BEGIN TASK INPUTS

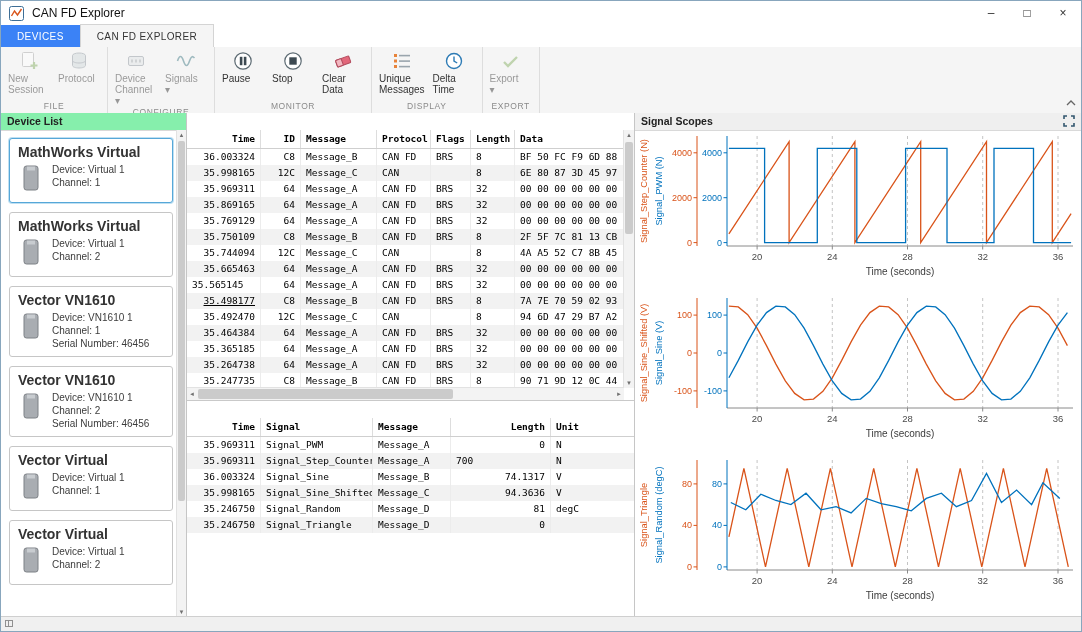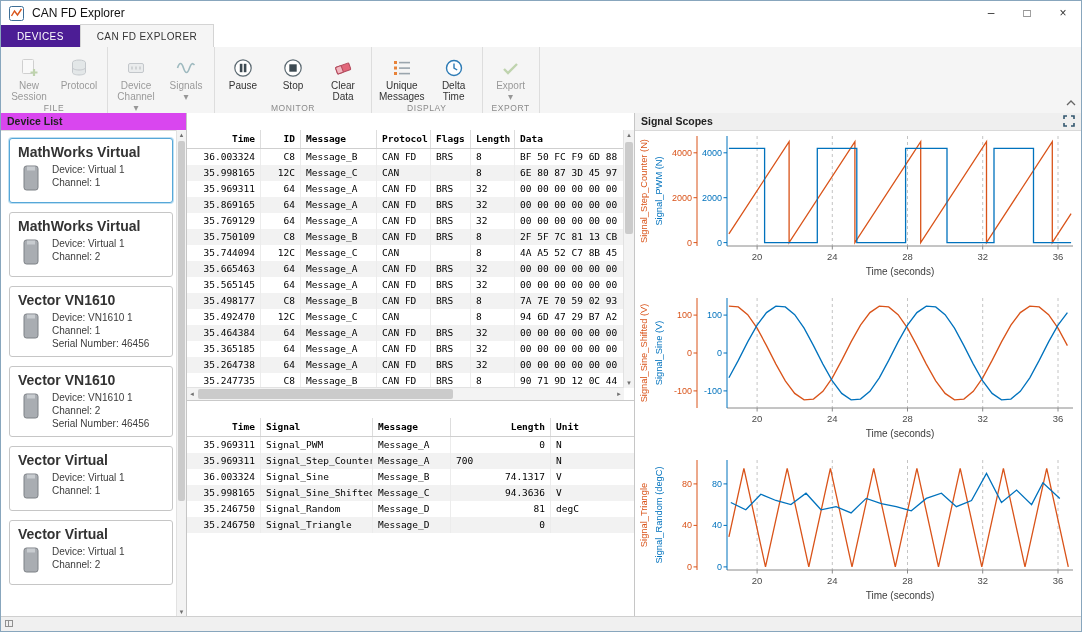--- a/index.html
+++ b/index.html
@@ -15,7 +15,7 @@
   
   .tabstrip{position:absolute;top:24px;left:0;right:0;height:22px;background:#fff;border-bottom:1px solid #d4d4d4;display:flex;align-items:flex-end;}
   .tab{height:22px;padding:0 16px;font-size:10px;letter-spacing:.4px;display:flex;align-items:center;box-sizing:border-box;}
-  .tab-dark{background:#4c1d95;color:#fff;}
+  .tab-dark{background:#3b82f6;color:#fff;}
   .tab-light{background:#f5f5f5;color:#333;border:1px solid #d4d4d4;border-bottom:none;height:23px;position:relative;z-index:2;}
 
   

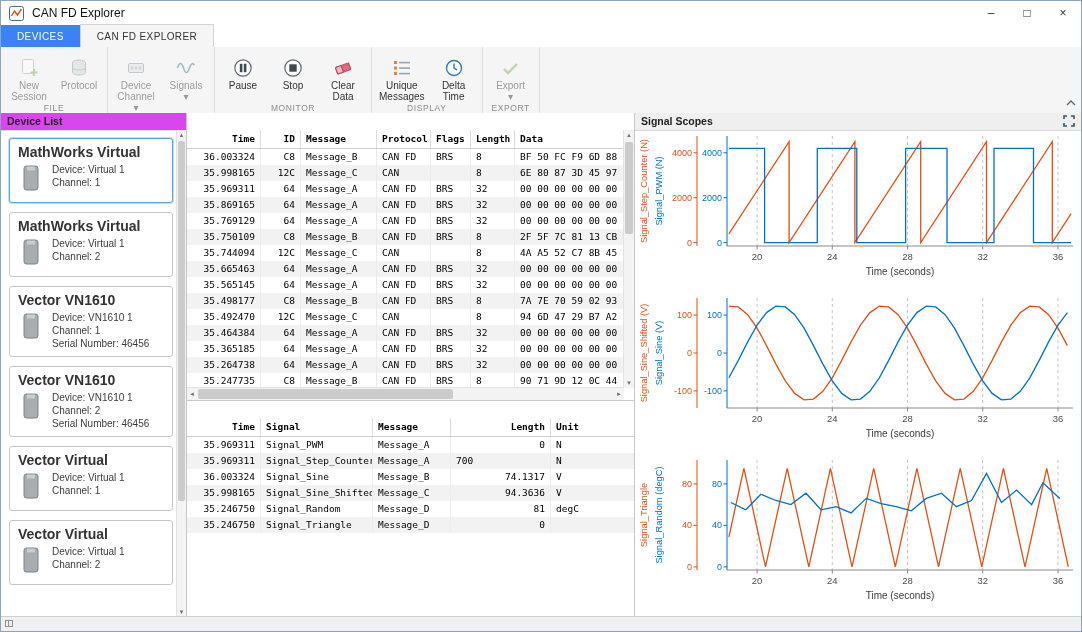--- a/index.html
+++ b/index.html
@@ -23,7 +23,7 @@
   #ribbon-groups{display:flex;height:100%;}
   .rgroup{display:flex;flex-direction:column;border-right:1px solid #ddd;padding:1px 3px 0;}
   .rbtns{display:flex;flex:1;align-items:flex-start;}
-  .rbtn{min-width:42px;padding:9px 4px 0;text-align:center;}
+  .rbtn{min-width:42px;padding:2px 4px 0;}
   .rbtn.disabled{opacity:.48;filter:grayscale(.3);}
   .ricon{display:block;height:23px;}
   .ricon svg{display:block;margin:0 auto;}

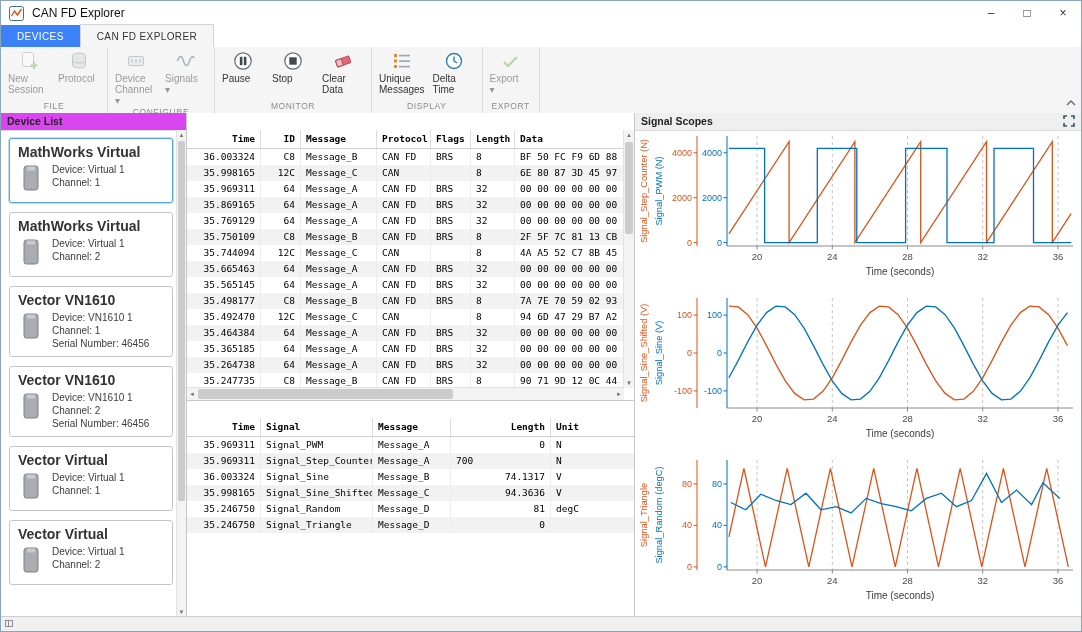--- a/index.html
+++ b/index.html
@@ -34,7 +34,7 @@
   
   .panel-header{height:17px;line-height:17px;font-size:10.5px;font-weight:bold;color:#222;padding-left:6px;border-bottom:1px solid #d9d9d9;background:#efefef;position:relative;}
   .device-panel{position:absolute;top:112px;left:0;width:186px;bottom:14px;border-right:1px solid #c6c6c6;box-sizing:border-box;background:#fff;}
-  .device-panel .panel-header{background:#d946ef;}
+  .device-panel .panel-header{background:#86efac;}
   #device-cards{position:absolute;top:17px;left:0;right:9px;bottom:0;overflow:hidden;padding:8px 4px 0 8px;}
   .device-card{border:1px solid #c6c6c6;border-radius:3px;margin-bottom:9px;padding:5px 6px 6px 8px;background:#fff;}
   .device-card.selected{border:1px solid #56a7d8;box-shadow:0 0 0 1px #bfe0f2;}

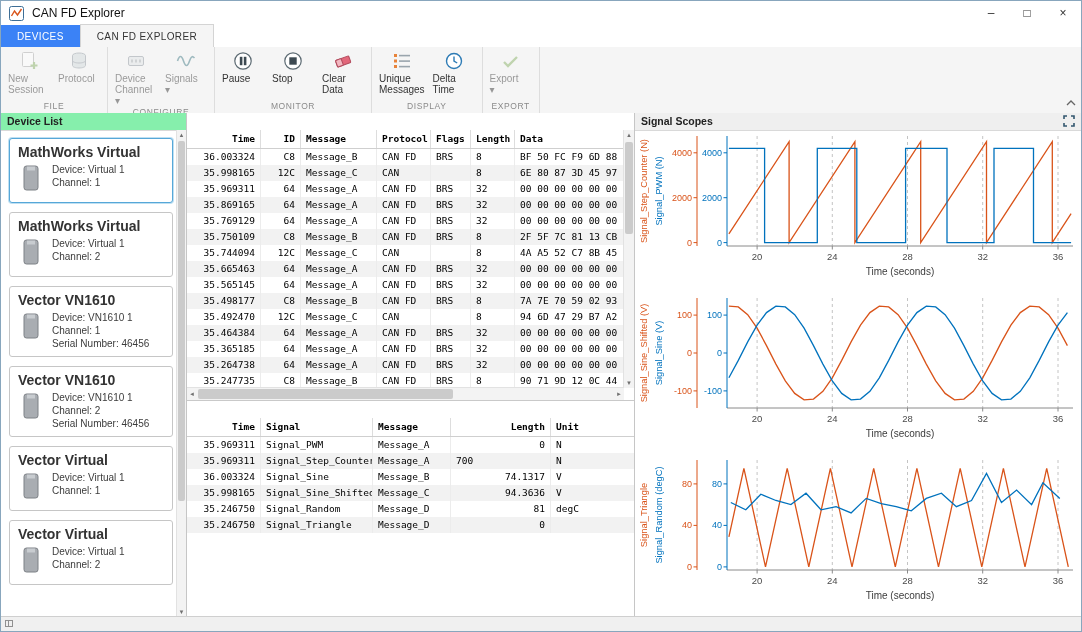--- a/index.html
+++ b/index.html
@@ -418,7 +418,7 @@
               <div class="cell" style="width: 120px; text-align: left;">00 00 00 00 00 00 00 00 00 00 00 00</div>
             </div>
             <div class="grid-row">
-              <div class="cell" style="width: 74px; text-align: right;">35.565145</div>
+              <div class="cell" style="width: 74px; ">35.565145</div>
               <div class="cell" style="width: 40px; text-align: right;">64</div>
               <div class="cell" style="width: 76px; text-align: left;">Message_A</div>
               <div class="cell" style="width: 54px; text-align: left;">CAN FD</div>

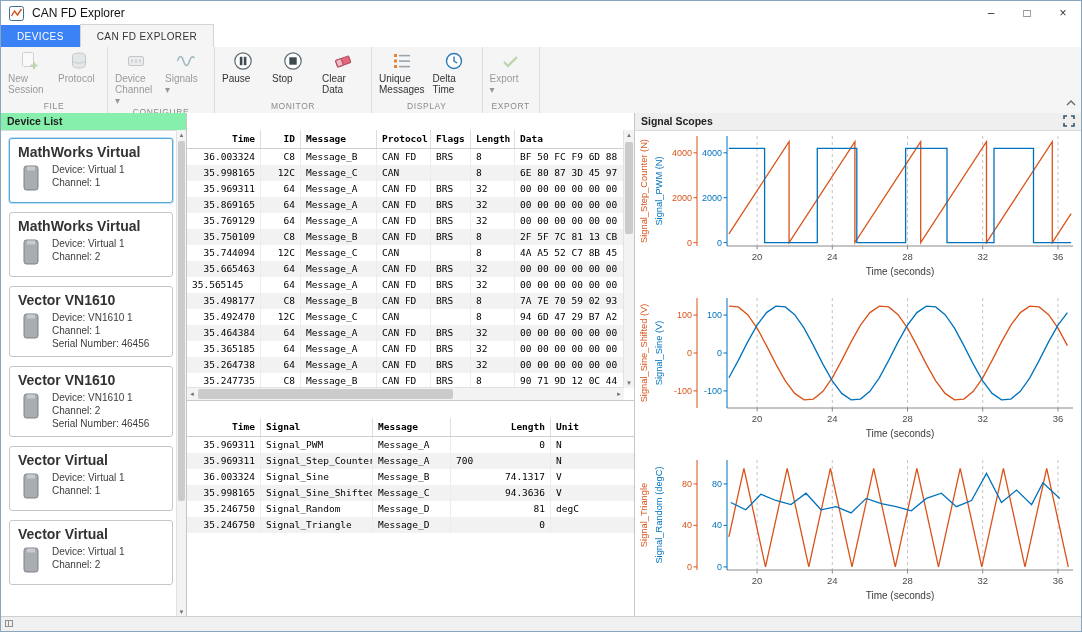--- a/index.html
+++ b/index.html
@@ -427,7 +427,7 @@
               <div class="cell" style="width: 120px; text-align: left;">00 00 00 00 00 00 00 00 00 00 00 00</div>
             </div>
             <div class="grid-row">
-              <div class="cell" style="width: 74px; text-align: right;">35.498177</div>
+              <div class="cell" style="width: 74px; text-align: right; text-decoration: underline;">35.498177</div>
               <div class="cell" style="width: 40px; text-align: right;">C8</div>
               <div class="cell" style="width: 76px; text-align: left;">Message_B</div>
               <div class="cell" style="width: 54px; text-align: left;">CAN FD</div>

END TASK INPUTS

▶ **WHAT YOU HAVE TO DO**
Print every record above exactly as written, leaving out the pictures.

▶ **ANSWER TO THIS EXERCISE**
--- a/index.html
+++ b/index.html
@@ -15,7 +15,7 @@
   
   .tabstrip{position:absolute;top:24px;left:0;right:0;height:22px;background:#fff;border-bottom:1px solid #d4d4d4;display:flex;align-items:flex-end;}
   .tab{height:22px;padding:0 16px;font-size:10px;letter-spacing:.4px;display:flex;align-items:center;box-sizing:border-box;}
-  .tab-dark{background:#4c1d95;color:#fff;}
+  .tab-dark{background:#3b82f6;color:#fff;}
   .tab-light{background:#f5f5f5;color:#333;border:1px solid #d4d4d4;border-bottom:none;height:23px;position:relative;z-index:2;}
 
   

--- a/index.html
+++ b/index.html
@@ -23,7 +23,7 @@
   #ribbon-groups{display:flex;height:100%;}
   .rgroup{display:flex;flex-direction:column;border-right:1px solid #ddd;padding:1px 3px 0;}
   .rbtns{display:flex;flex:1;align-items:flex-start;}
-  .rbtn{min-width:42px;padding:9px 4px 0;text-align:center;}
+  .rbtn{min-width:42px;padding:2px 4px 0;}
   .rbtn.disabled{opacity:.48;filter:grayscale(.3);}
   .ricon{display:block;height:23px;}
   .ricon svg{display:block;margin:0 auto;}

--- a/index.html
+++ b/index.html
@@ -34,7 +34,7 @@
   
   .panel-header{height:17px;line-height:17px;font-size:10.5px;font-weight:bold;color:#222;padding-left:6px;border-bottom:1px solid #d9d9d9;background:#efefef;position:relative;}
   .device-panel{position:absolute;top:112px;left:0;width:186px;bottom:14px;border-right:1px solid #c6c6c6;box-sizing:border-box;background:#fff;}
-  .device-panel .panel-header{background:#d946ef;}
+  .device-panel .panel-header{background:#86efac;}
   #device-cards{position:absolute;top:17px;left:0;right:9px;bottom:0;overflow:hidden;padding:8px 4px 0 8px;}
   .device-card{border:1px solid #c6c6c6;border-radius:3px;margin-bottom:9px;padding:5px 6px 6px 8px;background:#fff;}
   .device-card.selected{border:1px solid #56a7d8;box-shadow:0 0 0 1px #bfe0f2;}

--- a/index.html
+++ b/index.html
@@ -418,7 +418,7 @@
               <div class="cell" style="width: 120px; text-align: left;">00 00 00 00 00 00 00 00 00 00 00 00</div>
             </div>
             <div class="grid-row">
-              <div class="cell" style="width: 74px; text-align: right;">35.565145</div>
+              <div class="cell" style="width: 74px; ">35.565145</div>
               <div class="cell" style="width: 40px; text-align: right;">64</div>
               <div class="cell" style="width: 76px; text-align: left;">Message_A</div>
               <div class="cell" style="width: 54px; text-align: left;">CAN FD</div>

--- a/index.html
+++ b/index.html
@@ -427,7 +427,7 @@
               <div class="cell" style="width: 120px; text-align: left;">00 00 00 00 00 00 00 00 00 00 00 00</div>
             </div>
             <div class="grid-row">
-              <div class="cell" style="width: 74px; text-align: right;">35.498177</div>
+              <div class="cell" style="width: 74px; text-align: right; text-decoration: underline;">35.498177</div>
               <div class="cell" style="width: 40px; text-align: right;">C8</div>
               <div class="cell" style="width: 76px; text-align: left;">Message_B</div>
               <div class="cell" style="width: 54px; text-align: left;">CAN FD</div>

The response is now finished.